Buddhist temples make up a big part of the itinerary for any visitor to Vietnam, and almost all of these places are living, thriving monastic communities.
You will witness monks and nuns wandering about attending to their duties, and for most they remain mysterious, exotic and ever-so-slightly glamorous figures.
Any reader of Destination Saigon will know that Buddhist monks and nuns are a big part of my world, both in Vietnam and Australia, and have been so for many years.
People often ask me how they should behave in the presence of monastics, so here is a bit of advice.
Whenever you encounter monks or nuns you should greet them in the traditional Buddhist manner, with your hands clasped in the "prayer" position, at the chest.
In Vietnamese this is called chap tay, and it is a lovely tradition that is steeped in symbolic meaning. Thich Nhat Hanh writes about it, comparing the clasped hands to a lotus bud. By placing our hands together at our chest and bowing slightly (no need to over-do it), we are honouring and respecting the other person - Thich Nhat Hanh says the Buddha in me is greeting the Buddha in you, or "a lotus to you, a Buddha-to-be." Monks greet each other in a similar fashion, as do lay-people when they are at temple. In Vietnam the chap tay is reasonably uncomplicated - you simply make the gesture at chest level, no matter who you are or who you are meeting. In other South-East Asian countries it is altogether more tricky, and you have to raise your hands to different levels depending on what you are doing and who you are encountering. I invariably do it wrong. To make matters worse, the conventions are ever-so-slightly different in Thailand, Laos and Cambodia, so that what was ok in one place becomes a gaffe in another.
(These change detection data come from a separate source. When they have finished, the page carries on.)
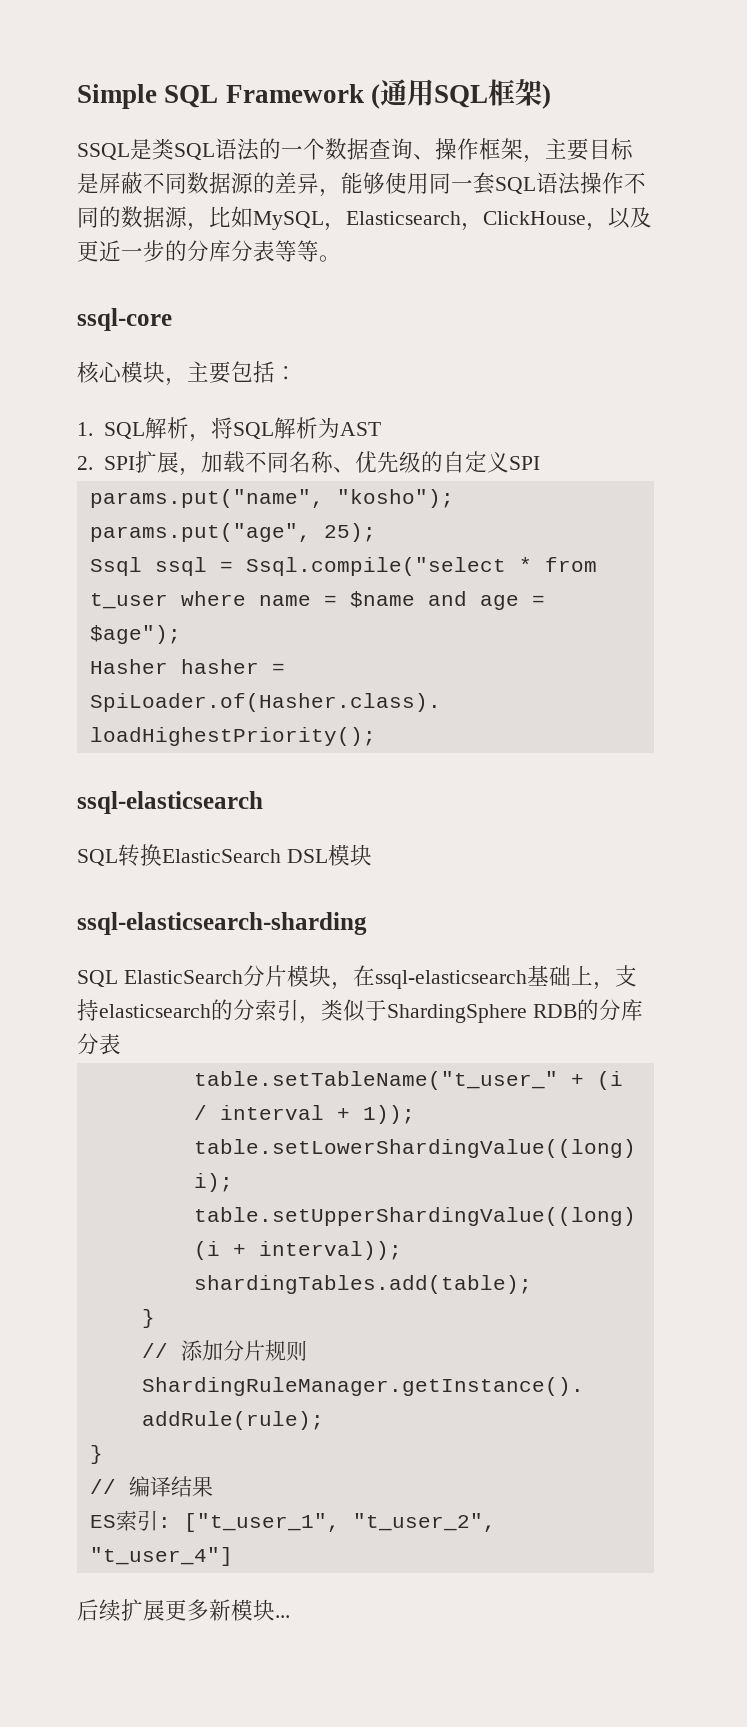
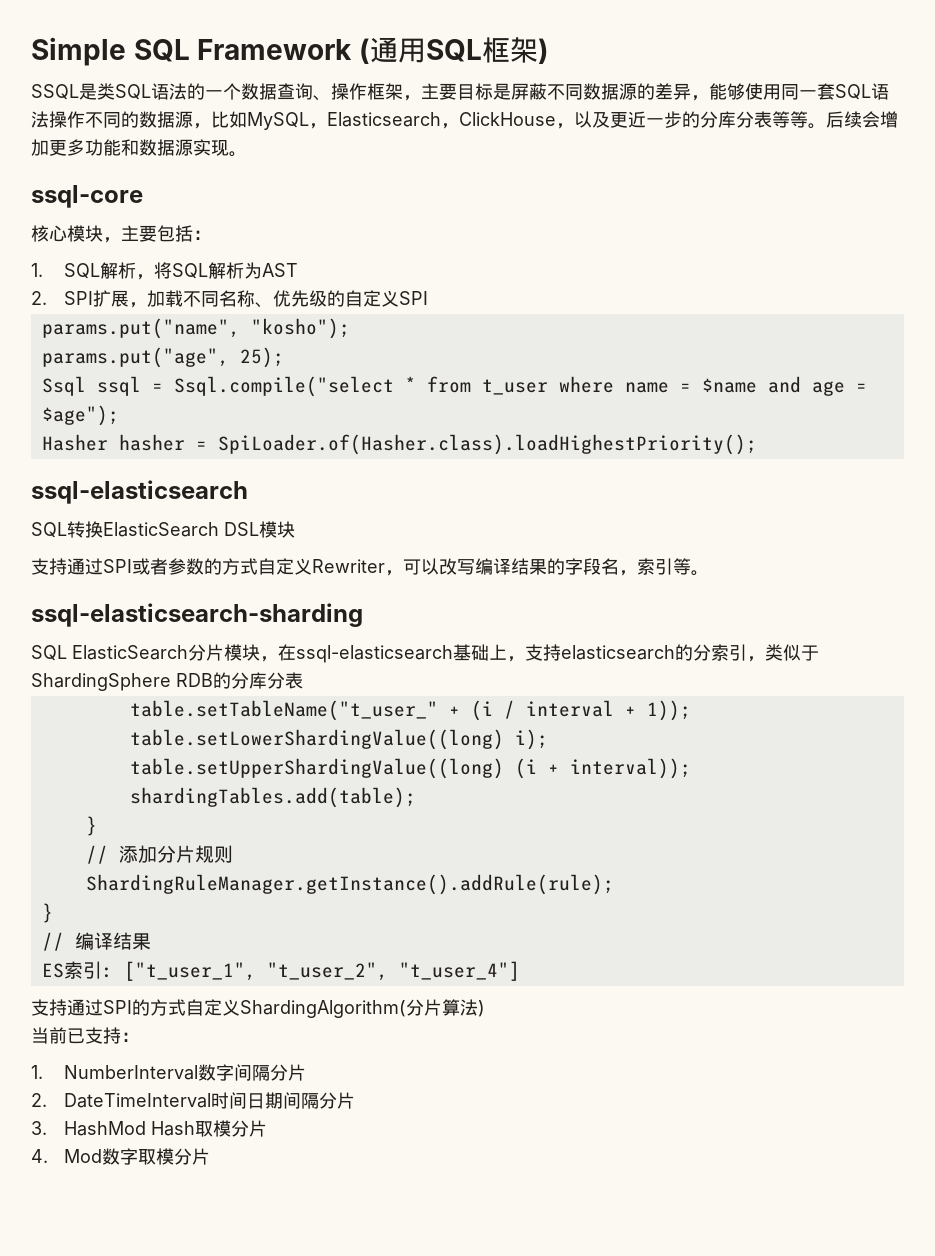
(341, 258) none -> [826,111,898,128] [31,139,247,157] 后续会增加更多功能和数据源实现。
(372, 855) none -> [31,558,709,576] // 支持通过SPI或者参数的方式自定义Rewriter，可以改写编译结果的字段名，索引等。
[77,1599,290,1622] 后续扩展更多新模块... -> [31,999,485,1018] [31,1027,139,1044] [31,1064,306,1081] [31,1092,355,1109] [31,1120,267,1137] [31,1148,210,1165] 支持通过SPI的方式自定义ShardingAlgorithm(分片算法) // 当前已支持： // 1. NumberInterval数字间隔分片 // 2. DateTimeInterval时间日期间隔分片 // 3. HashMod Hash取模分片 // 4. Mod数字取模分片

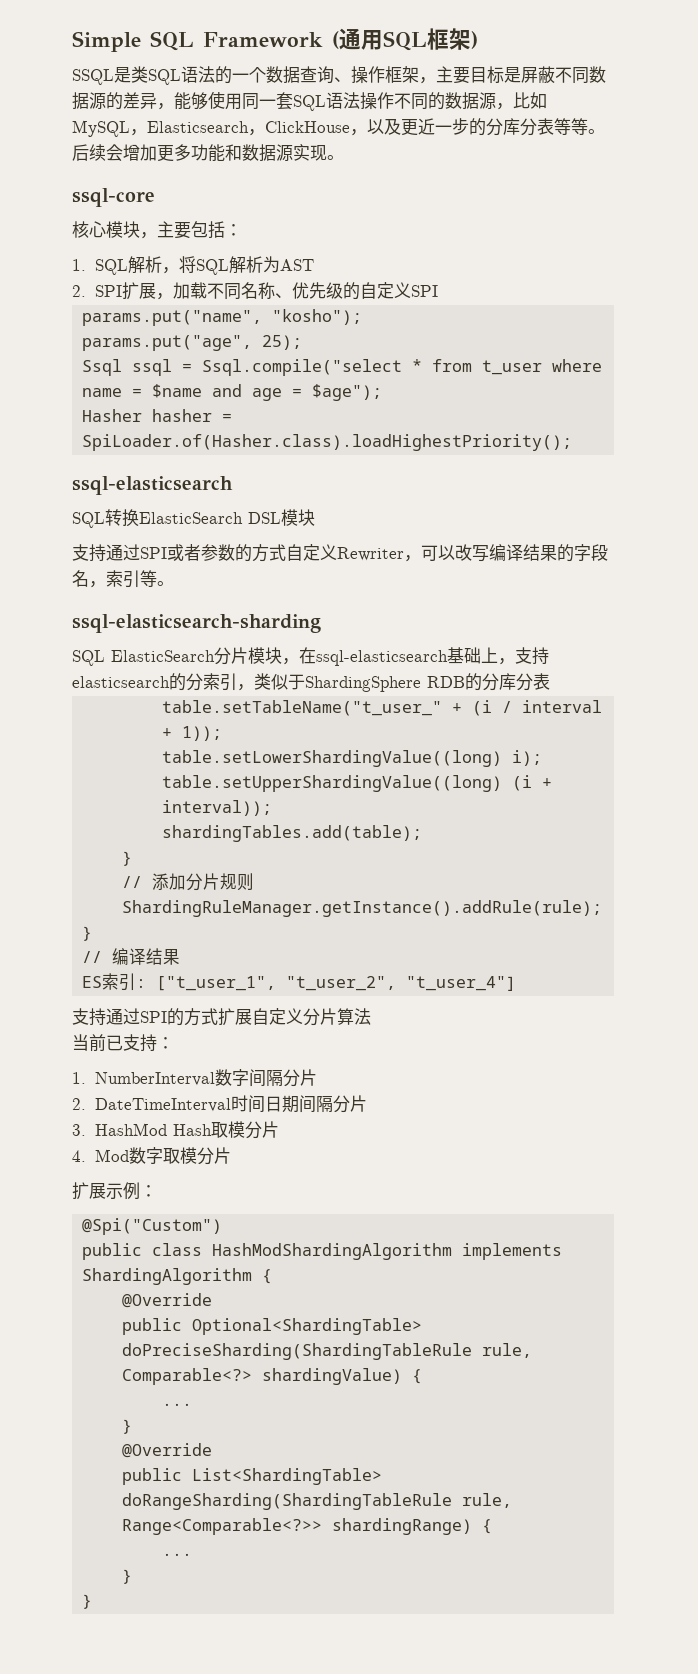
[186,999,406,1018] 自定义ShardingAlgorithm( -> [218,1008,303,1026] 扩展自定义
[478,1000,485,1017] ) -> (371, 1016) none
(210, 1156) none -> [72,1182,157,1200] [82,1218,223,1235] [82,1243,563,1260] [82,1268,273,1285] [122,1293,213,1308] [122,1318,423,1335] [122,1343,533,1360] [122,1368,423,1385] [162,1403,193,1406] [122,1419,133,1434] [122,1443,213,1458] [122,1468,383,1485] [122,1493,513,1510] [122,1518,493,1535] [162,1553,193,1556] [122,1569,133,1584] [82,1594,93,1609] // 扩展示例： // @Spi("Custom") // public class HashModShardingAlgorithm implements ShardingAlgorithm { // @Override // public Optional<ShardingTable> doPreciseSharding(ShardingTableRule rule, Comparable<?> shardingValue) { // ... // } // @Override // public List<ShardingTable> doRangeSharding(ShardingTableRule rule, Range<Comparable<?>> shardingRange) { // ... // } // }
When Buddhists make the chap tay gesture they also normally say Mo Phat, which is an abbreviated version of the mantra Nam Mo A Di Da Phat, which means "Hail Amitabha Buddha." If you can master these two actions, you will be an instant member of the Buddhist community in Vietnam!
If you see monks or nuns, do smile at them and greet them – most foreigners ignore them - mostly because they they are shy, I suspect, or worried that they may say or do something wrong. Perhaps they are also concerned that a monk is not to be bothered with foolish tourists and everyday gestures. But believe me, they love it when someone is friendly towards them, especially a foreigner. Monks and nuns in Vietnam are frequently well educated and can sometimes speak good English, so do try to connect.
Of course, there are a couple of simple dos and donts when it comes to interacting with them:
- Avoid physical contact, especially if they are of the opposite sex.
- Dress respectfully, especially if they invite you to a special event - this goes for men and women - no shorts and only shirts with sleeves.
- Be careful of violent acts - most monastics in Vietnam are strict vegetarians, and things like swatting at mosquitoes and squashing ants, which we do instinctively, can actually upset them.
- Don't visit the temple if you have been drinking.
- Don't arrange meetings at cafes, hotels, shopping centres or other places of secular entertainment - generally their vows don't allow them to go to such places. You can meet at temples, bookshops and vegetarian restaurants instead.
- Don't give them tasks or errands, or ask them to pass on messages or gifts. Their vows actually forbid this.
- Offer them money, by all means, but do it discreetly - always put the money in an envelope. It also helps them if you tell them what the money is for e.g. "This is for you" or "This is for the temple." Generally they are bound to use the money in the way the lay-person intends, so make it easy for them. If they refuse a monetary gift, you can always insist and say it's for the temple, or for charity, in which case they must accept. What do nuns and monks need money for? I hear you ask. Well, books, study-fees, transport, food - most rely entirely on private sponsors just to survive, so your gifts will always be needed. If you ask them what they want, please be clear about the amount you want to spend, as this saves awkward situations. If you are ofering to buy them $30 worth of books, say so, so they will know not to ask for $10,000 for a temple extension. This might seem all very mundane and worldly, but it is, in fact, the kind of thing that local lay-people do in their own interactions with the religious.
- If you see a monk or nun in a bookstore, offer to pay for their purchase. You can also do this in a vegetarian restaurant. If they are already in the company of lay-people, however, it's probably best not to do this, as they are probably already being looked after, and you don't want to embarrass anyone.
- Gifts for monastics: apart from cash, you can offer tea (especially imported), live plants (esp. orchids), cut flowers, fruit, books (they love Buddhist books in English), stationery, Buddhist religious images and paraphernalia (especially from other countries), incense (expensive or imported only), candy and cartons of soft-drink or vegetarian packet noodles.